• Work instructions: Your response should consist of the entire listing, transcribed exactly, with every image left out.

──────────────────────────────

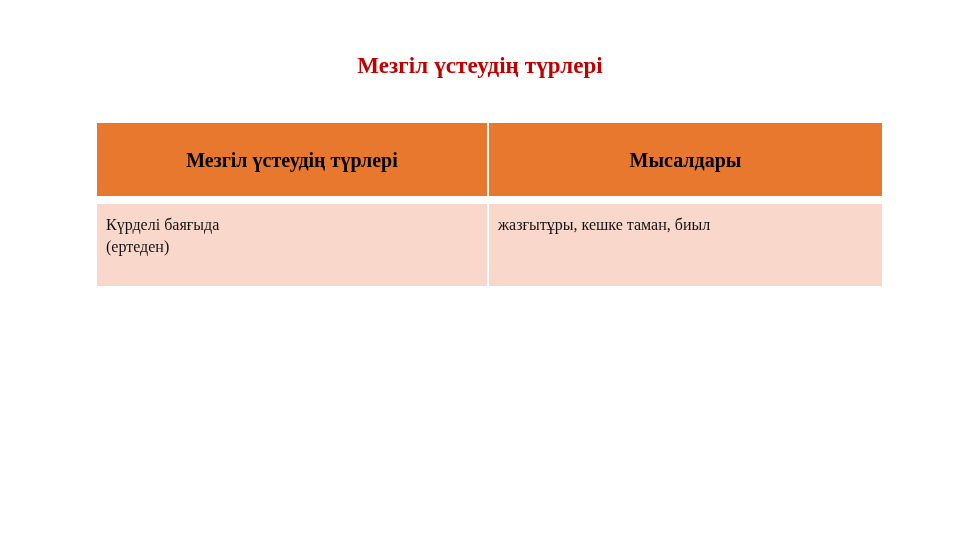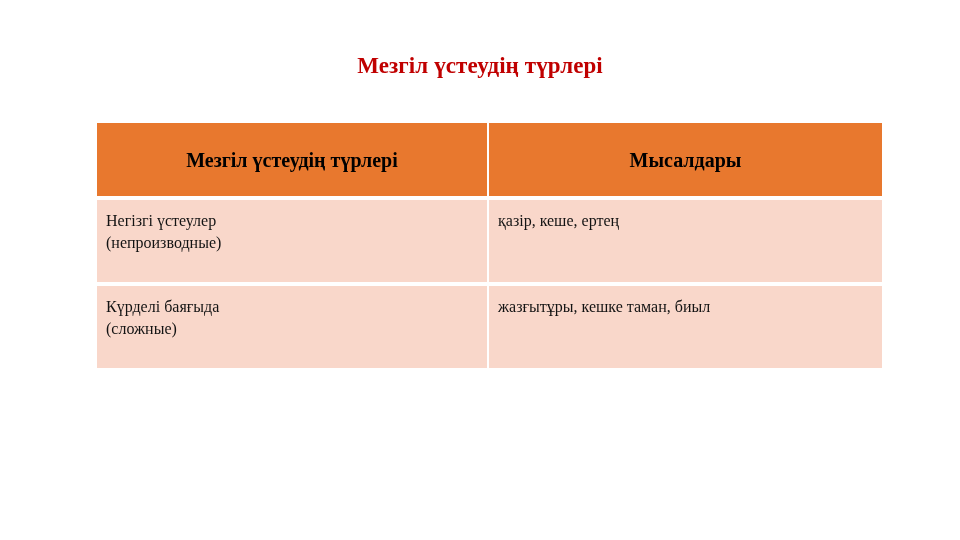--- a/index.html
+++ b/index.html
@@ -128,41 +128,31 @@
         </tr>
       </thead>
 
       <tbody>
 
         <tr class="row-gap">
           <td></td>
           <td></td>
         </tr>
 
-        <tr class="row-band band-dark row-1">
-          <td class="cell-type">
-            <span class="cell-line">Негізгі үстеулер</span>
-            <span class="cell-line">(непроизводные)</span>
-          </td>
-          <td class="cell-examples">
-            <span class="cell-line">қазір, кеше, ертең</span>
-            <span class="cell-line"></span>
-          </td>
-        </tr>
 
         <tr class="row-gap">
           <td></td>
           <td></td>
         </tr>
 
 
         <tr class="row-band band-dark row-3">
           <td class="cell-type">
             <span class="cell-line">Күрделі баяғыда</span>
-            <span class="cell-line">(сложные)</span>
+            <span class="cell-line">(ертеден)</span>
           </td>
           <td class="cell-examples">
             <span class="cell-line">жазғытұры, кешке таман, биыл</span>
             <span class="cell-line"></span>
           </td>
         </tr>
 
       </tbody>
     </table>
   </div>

──────────────────────────────

• Completed exercise:
--- a/index.html
+++ b/index.html
@@ -128,41 +128,31 @@
         </tr>
       </thead>
 
       <tbody>
 
         <tr class="row-gap">
           <td></td>
           <td></td>
         </tr>
 
-        <tr class="row-band band-dark row-1">
-          <td class="cell-type">
-            <span class="cell-line">Негізгі үстеулер</span>
-            <span class="cell-line">(непроизводные)</span>
-          </td>
-          <td class="cell-examples">
-            <span class="cell-line">қазір, кеше, ертең</span>
-            <span class="cell-line"></span>
-          </td>
-        </tr>
 
         <tr class="row-gap">
           <td></td>
           <td></td>
         </tr>
 
 
         <tr class="row-band band-dark row-3">
           <td class="cell-type">
             <span class="cell-line">Күрделі баяғыда</span>
-            <span class="cell-line">(сложные)</span>
+            <span class="cell-line">(ертеден)</span>
           </td>
           <td class="cell-examples">
             <span class="cell-line">жазғытұры, кешке таман, биыл</span>
             <span class="cell-line"></span>
           </td>
         </tr>
 
       </tbody>
     </table>
   </div>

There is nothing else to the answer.